Please reproduce the entries below exactly as they stand, but leave the pictures out.

[The data]

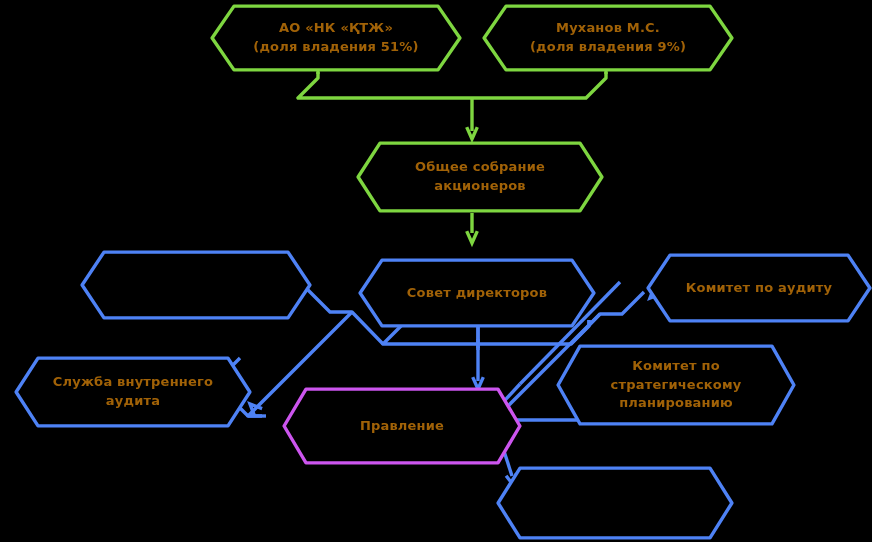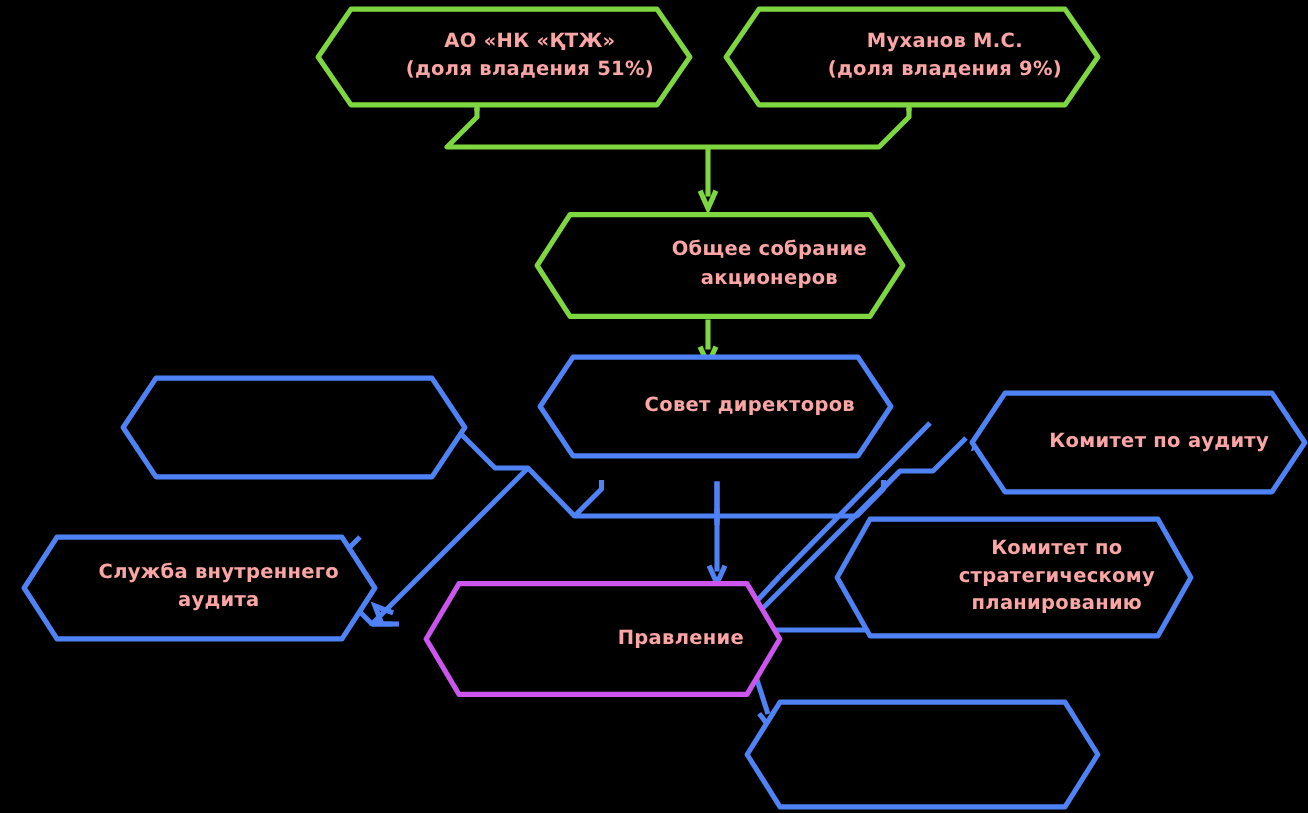--- a/index.html
+++ b/index.html
@@ -16,9 +16,9 @@
     box-sizing:border-box;
     display:flex;
     align-items:center;
-    justify-content:flex-end;
+    justify-content:center;
     text-align:center;
-    color:#fca5a5;
+    color:#a16207;
     font-weight:bold;
     font-size:13px;
     line-height:1.45;

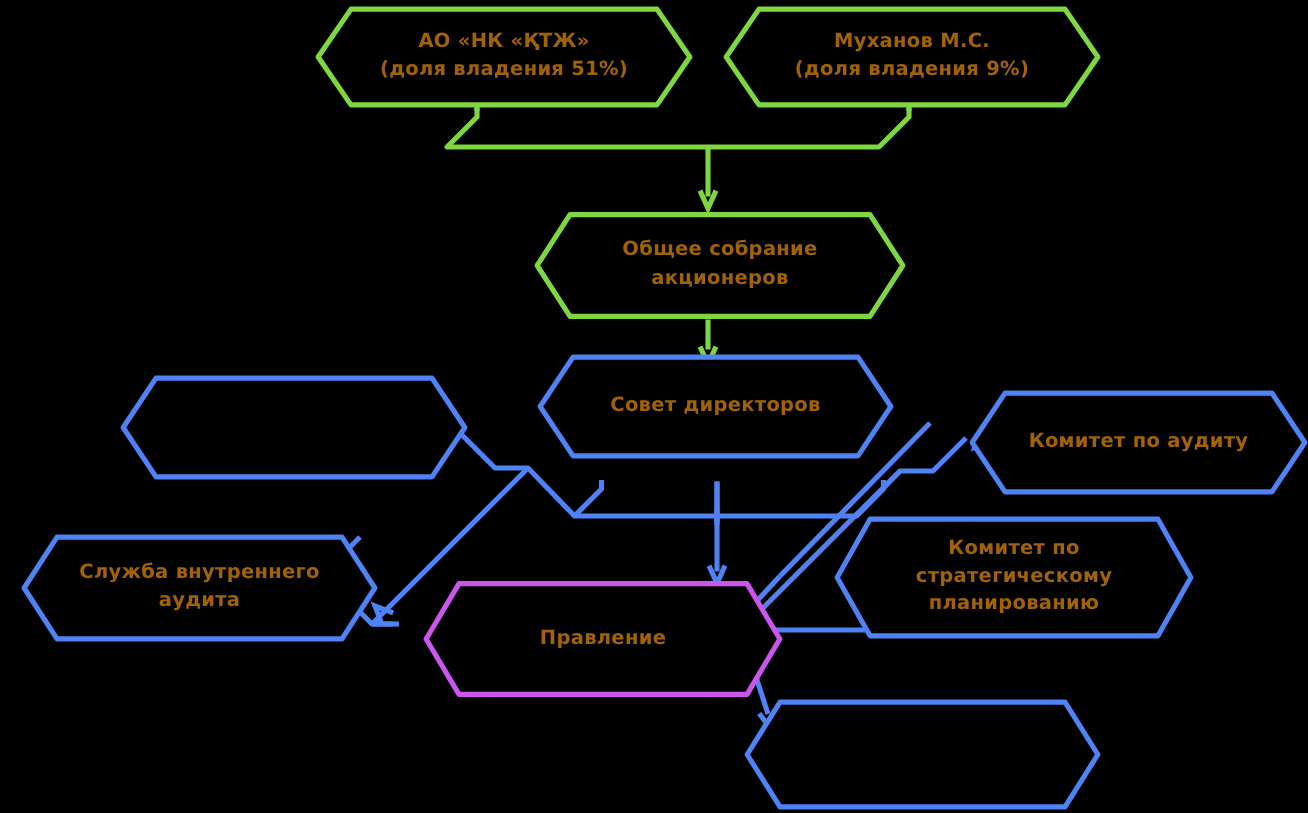--- a/index.html
+++ b/index.html
@@ -94,7 +94,7 @@
           <polygon points="24.0,2.1 208.0,2.1 229.9,35.0 208.0,67.9 24.0,67.9 2.1,35.0" fill="#000" stroke="#4e82f5" stroke-width="3.4" stroke-linejoin="round"></polygon>
         </svg>
       </div>
-      <div class="node" style="left: 358px; top: 236px; width: 238px; height: 70px; font-size: 13px;">
+      <div class="node" style="left: 358px; top: 258px; width: 238px; height: 70px; font-size: 13px;">
         <svg class="frame" viewBox="0 0 238 70">
           <polygon points="24.0,2.1 214.0,2.1 235.9,35.0 214.0,67.9 24.0,67.9 2.1,35.0" fill="#000" stroke="#4e82f5" stroke-width="3.4" stroke-linejoin="round"></polygon>
         </svg>

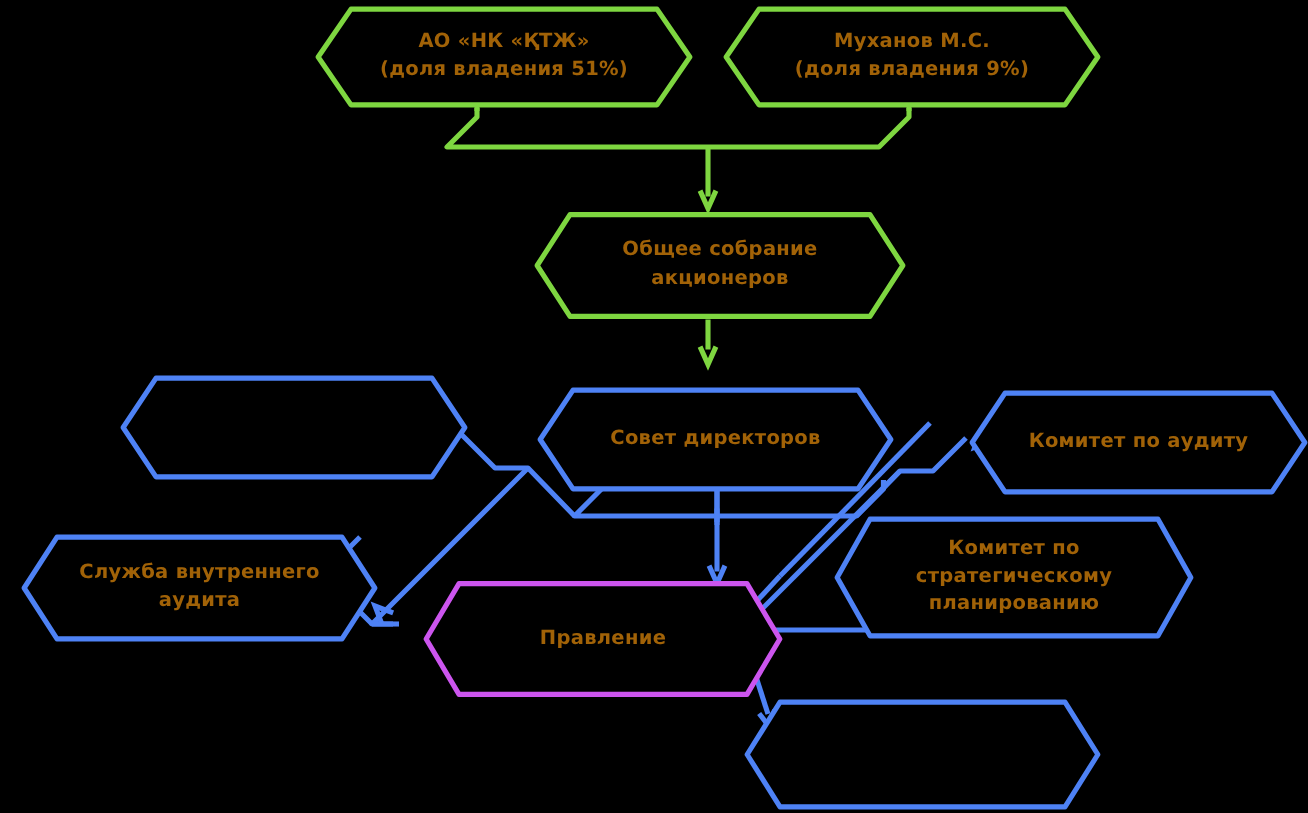--- a/index.html
+++ b/index.html
@@ -100,7 +100,7 @@
         </svg>
         <span class="label">Совет директоров</span>
       </div>
-      <div class="node" style="left: 646px; top: 260px; width: 226px; height: 70px; font-size: 13px;">
+      <div class="node" style="left: 646px; top: 253px; width: 226px; height: 70px; font-size: 13px;">
         <svg class="frame" viewBox="0 0 226 70">
           <polygon points="24.0,2.1 202.0,2.1 223.9,35.0 202.0,67.9 24.0,67.9 2.1,35.0" fill="#000" stroke="#4e82f5" stroke-width="3.4" stroke-linejoin="round"></polygon>
         </svg>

[/The data]

▶ Output of the exercise:
--- a/index.html
+++ b/index.html
@@ -16,9 +16,9 @@
     box-sizing:border-box;
     display:flex;
     align-items:center;
-    justify-content:flex-end;
+    justify-content:center;
     text-align:center;
-    color:#fca5a5;
+    color:#a16207;
     font-weight:bold;
     font-size:13px;
     line-height:1.45;

--- a/index.html
+++ b/index.html
@@ -94,7 +94,7 @@
           <polygon points="24.0,2.1 208.0,2.1 229.9,35.0 208.0,67.9 24.0,67.9 2.1,35.0" fill="#000" stroke="#4e82f5" stroke-width="3.4" stroke-linejoin="round"></polygon>
         </svg>
       </div>
-      <div class="node" style="left: 358px; top: 236px; width: 238px; height: 70px; font-size: 13px;">
+      <div class="node" style="left: 358px; top: 258px; width: 238px; height: 70px; font-size: 13px;">
         <svg class="frame" viewBox="0 0 238 70">
           <polygon points="24.0,2.1 214.0,2.1 235.9,35.0 214.0,67.9 24.0,67.9 2.1,35.0" fill="#000" stroke="#4e82f5" stroke-width="3.4" stroke-linejoin="round"></polygon>
         </svg>

--- a/index.html
+++ b/index.html
@@ -100,7 +100,7 @@
         </svg>
         <span class="label">Совет директоров</span>
       </div>
-      <div class="node" style="left: 646px; top: 260px; width: 226px; height: 70px; font-size: 13px;">
+      <div class="node" style="left: 646px; top: 253px; width: 226px; height: 70px; font-size: 13px;">
         <svg class="frame" viewBox="0 0 226 70">
           <polygon points="24.0,2.1 202.0,2.1 223.9,35.0 202.0,67.9 24.0,67.9 2.1,35.0" fill="#000" stroke="#4e82f5" stroke-width="3.4" stroke-linejoin="round"></polygon>
         </svg>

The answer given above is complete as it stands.